En résumé, Rémy Heitz a soutenu que Eric Dupond-Moretti n’a pas pris les mesures nécessaires à temps, soulignant que le décret de déport vers Matignon pour ces dossiers sensibles n’a été pris qu’en octobre 2020, quatre mois après sa nomination. Il a ordonné des enquêtes administratives alors qu’il aurait pu “s’abstenir” ou différer cette décision. Rémy Heitz a soulevé la question de l’urgence, soulignant que le ministre et son entourage avaient identifié la problématique de conflit d’intérêts dès le premier jour de sa nomination. Le procureur général a énuméré plusieurs “clignotants orange et rouges” qu’il estime avoir été ignorés par Eric Dupond-Moretti.
“Ignorant délibérément les alertes, le ministre a pris une mesure qu’il aurait dû éviter. En initiant ces enquêtes, il a délibérément franchi une barrière que notre système juridique considère comme inviolable.”
Rémy Heitz, procureur général
lors du réquisitoire devant la Cour de justice de la République
Bien que le ministère public ait concédé que la “volonté de se venger n’était pas forcément chez le ministre l’unique ressort de ses prises de décision”, il a néanmoins utilisé la définition de la prise illégale d’intérêts pour affirmer qu’Eric Dupond-Moretti était “coupable” du simple fait qu’il ait “sciemment accompli l’acte constituant l’élément matériel du délit”. Rémy Heitz a, par ailleurs, centré son argumentation sur l’animosité du ministre envers ces quatre magistrats, en détournant la célèbre phrase de Montaigne sur l’amitié : “Il y a délit parce que c’était vous, Monsieur Moretti, et parce que c’étaient eux.”
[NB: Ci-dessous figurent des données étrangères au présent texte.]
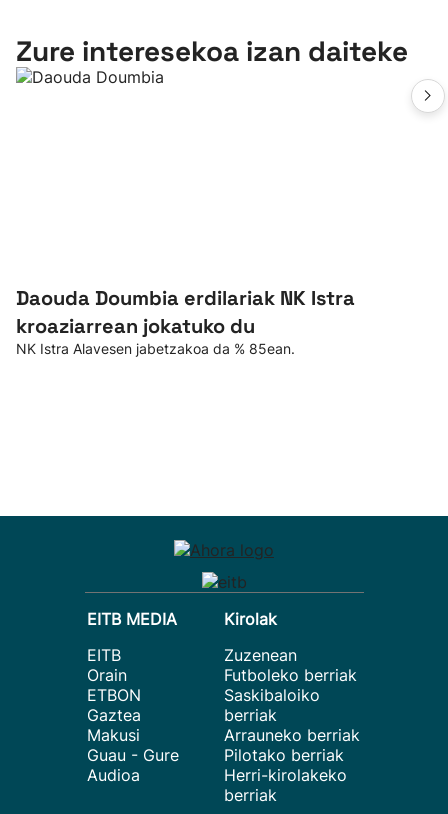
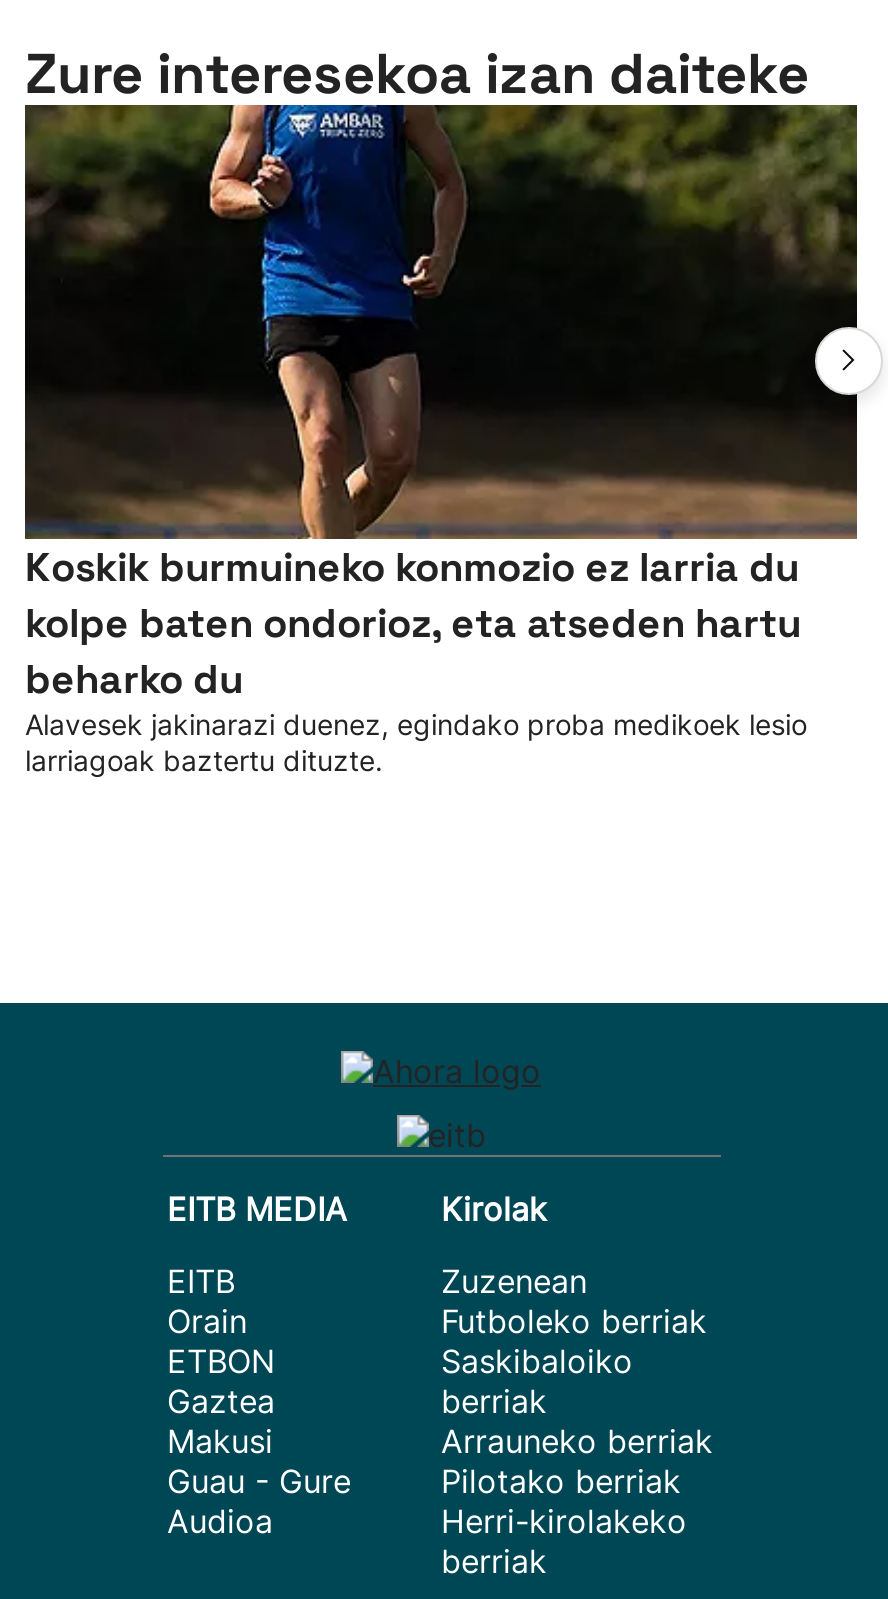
+ [image]

- Daouda Doumbia erdilariak NK Istra
- kroaziarrean jokatuko du
- NK Istra Alavesen jabetzakoa da % 85ean.
+ Koskik burmuineko konmozio ez larria du
+ kolpe baten ondorioz, eta atseden hartu
+ beharko du
+ Alavesek jakinarazi duenez, egindako proba medikoek lesio
+ larriagoak baztertu dituzte.
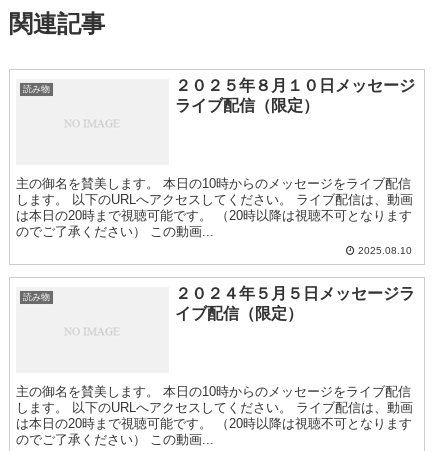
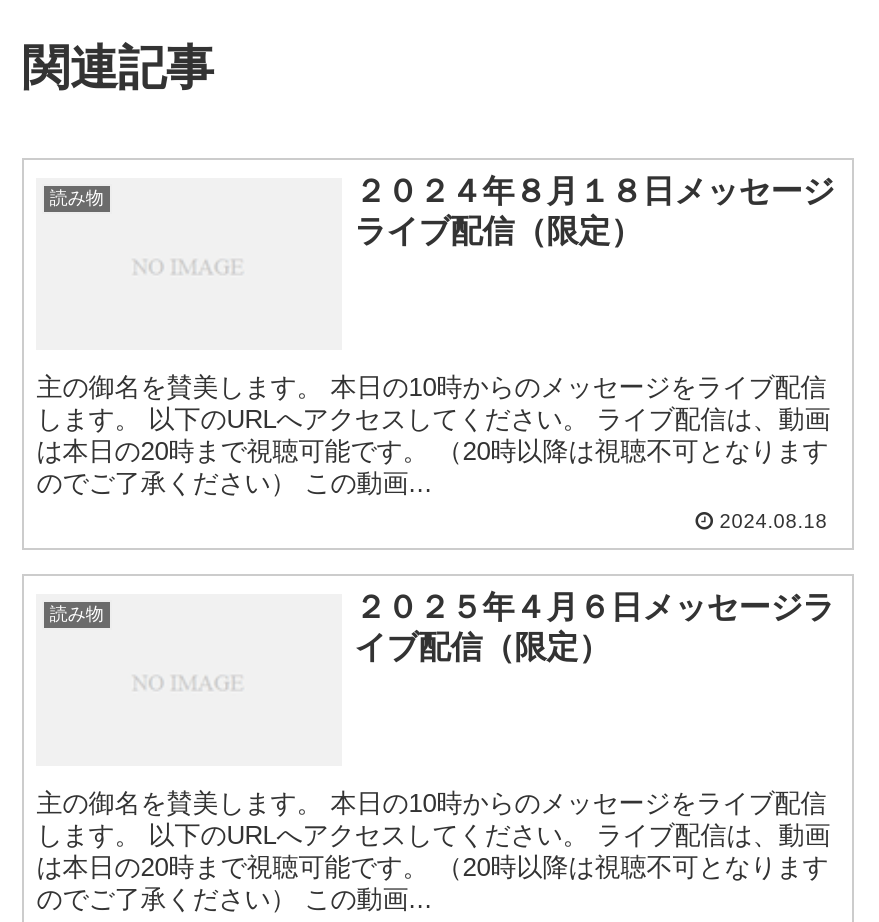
- ２０２５年８月１０日メッセージ
+ ２０２４年８月１８日メッセージ

- 2025.08.10
+ 2024.08.18

- ２０２４年５月５日メッセージラ
+ ２０２５年４月６日メッセージラ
Un membre du gouvernement rappelé à ses “devoirs”
Avant de détailler la peine requise, le procureur général a écarté le “dernier faux débat” soulevé par le ministre dans sa défense : “le rôle de l’administration”. Rémy Heitz a souligné que “le ministre n’aurait fait que suivre des instructions, mais une telle décision ne relevait pas de la compétence de ses services”, qualifiant cette stratégie de “facilité” et de “dérobade”. Alors que l’entourage du ministre a témoigné de ses efforts pour trouver des solutions et contourner la situation de conflit d’intérêts, le procureur général a renvoyé le prévenu à “ses responsabilités”.
“Dans cette affaire, à mes yeux, le ministre n’a pas été bien conseillé ni protégé du risque de prise illégale d’intérêts”, a tempéré Rémy Heitz avant d’insister : “Il n’a pas été suffisamment préservé contre son principal ennemi, lui-même.” Malgré son désir de mettre en avant “les éléments à décharge” en faveur du ministre et de “l’homme derrière le ministre”, le procureur général a rappelé que ces “faits avaient été commis au début d’un mandat au cours duquel il s’était fortement investi au service de l’institution judiciaire”. Néanmoins, la tonalité a changé : “Il a reconnu spontanément que le conflit d’intérêts n’avait jamais été son obsession, on aurait aimé qu’il le fût davantage.”
Assis derrière, Eric Dupond-Moretti a troqué l’assurance de l’homme de loi pour le silence du prévenu face à l’accusation. Ses avocats plaideront jeudi, avant la mise en délibéré de la décision.